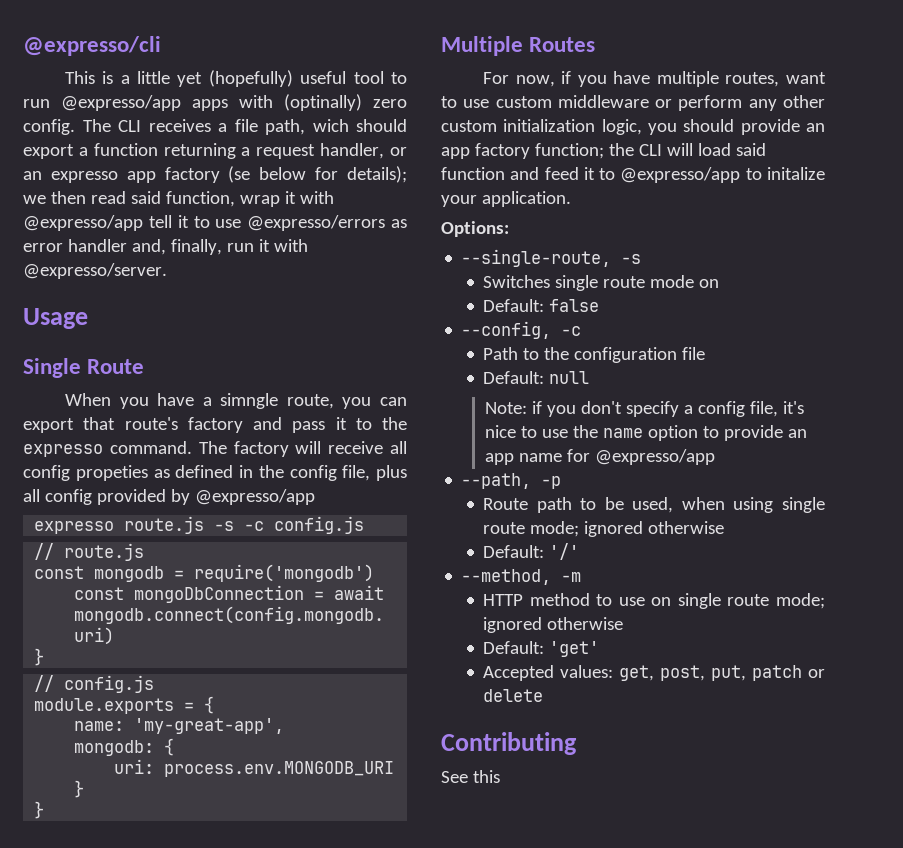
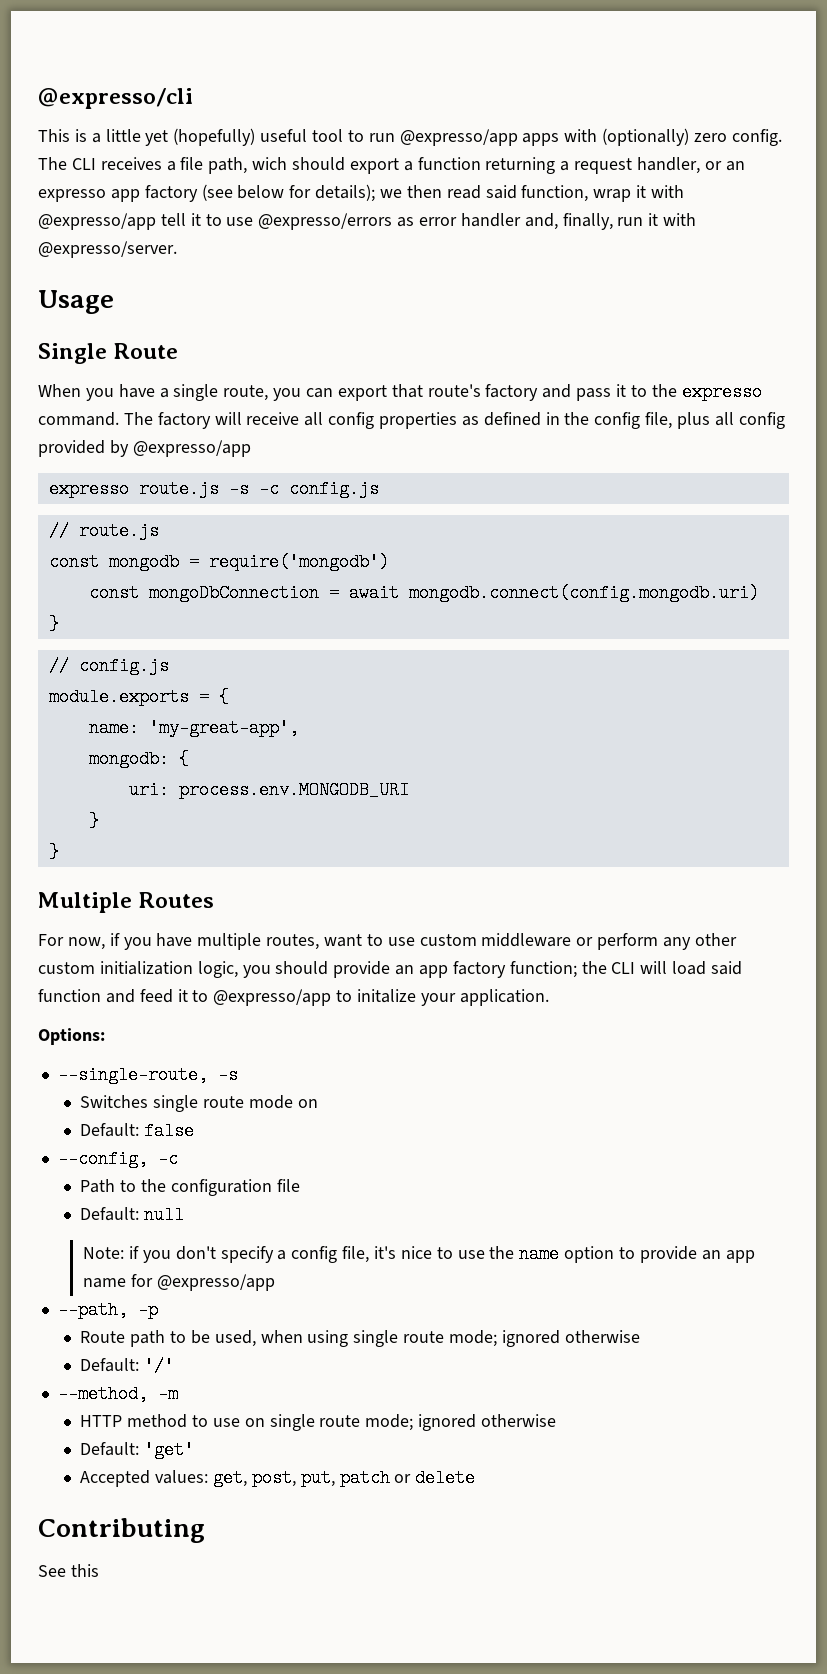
- This is a little yet (hopefully) useful tool to run @expresso/app apps with (optinally) zero config.
+ This is a little yet (hopefully) useful tool to run @expresso/app apps with (optionally) zero config.
- The CLI receives a file path, wich should export a function returning a request handler, or an expresso app factory (se below for details); we then read said function, wrap it with @expresso/app tell it to use @expresso/errors as error handler and, finally, run it with @expresso/server.
+ The CLI receives a file path, wich should export a function returning a request handler, or an expresso app factory (see below for details); we then read said function, wrap it with @expresso/app tell it to use @expresso/errors as error handler and, finally, run it with @expresso/server.
- When you have a simngle route, you can export that route's factory and pass it to the expresso command.
+ When you have a single route, you can export that route's factory and pass it to the expresso command.
- The factory will receive all config propeties as defined in the config file, plus all config provided by @expresso/app
+ The factory will receive all config properties as defined in the config file, plus all config provided by @expresso/app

---------------

* _Work instructions_:
Working from the listing above, pick out every line that has "defined" and copy it.

* _Final answer_:
- The factory will receive all config propeties as defined in the config file, plus all config provided by @expresso/app
+ The factory will receive all config properties as defined in the config file, plus all config provided by @expresso/app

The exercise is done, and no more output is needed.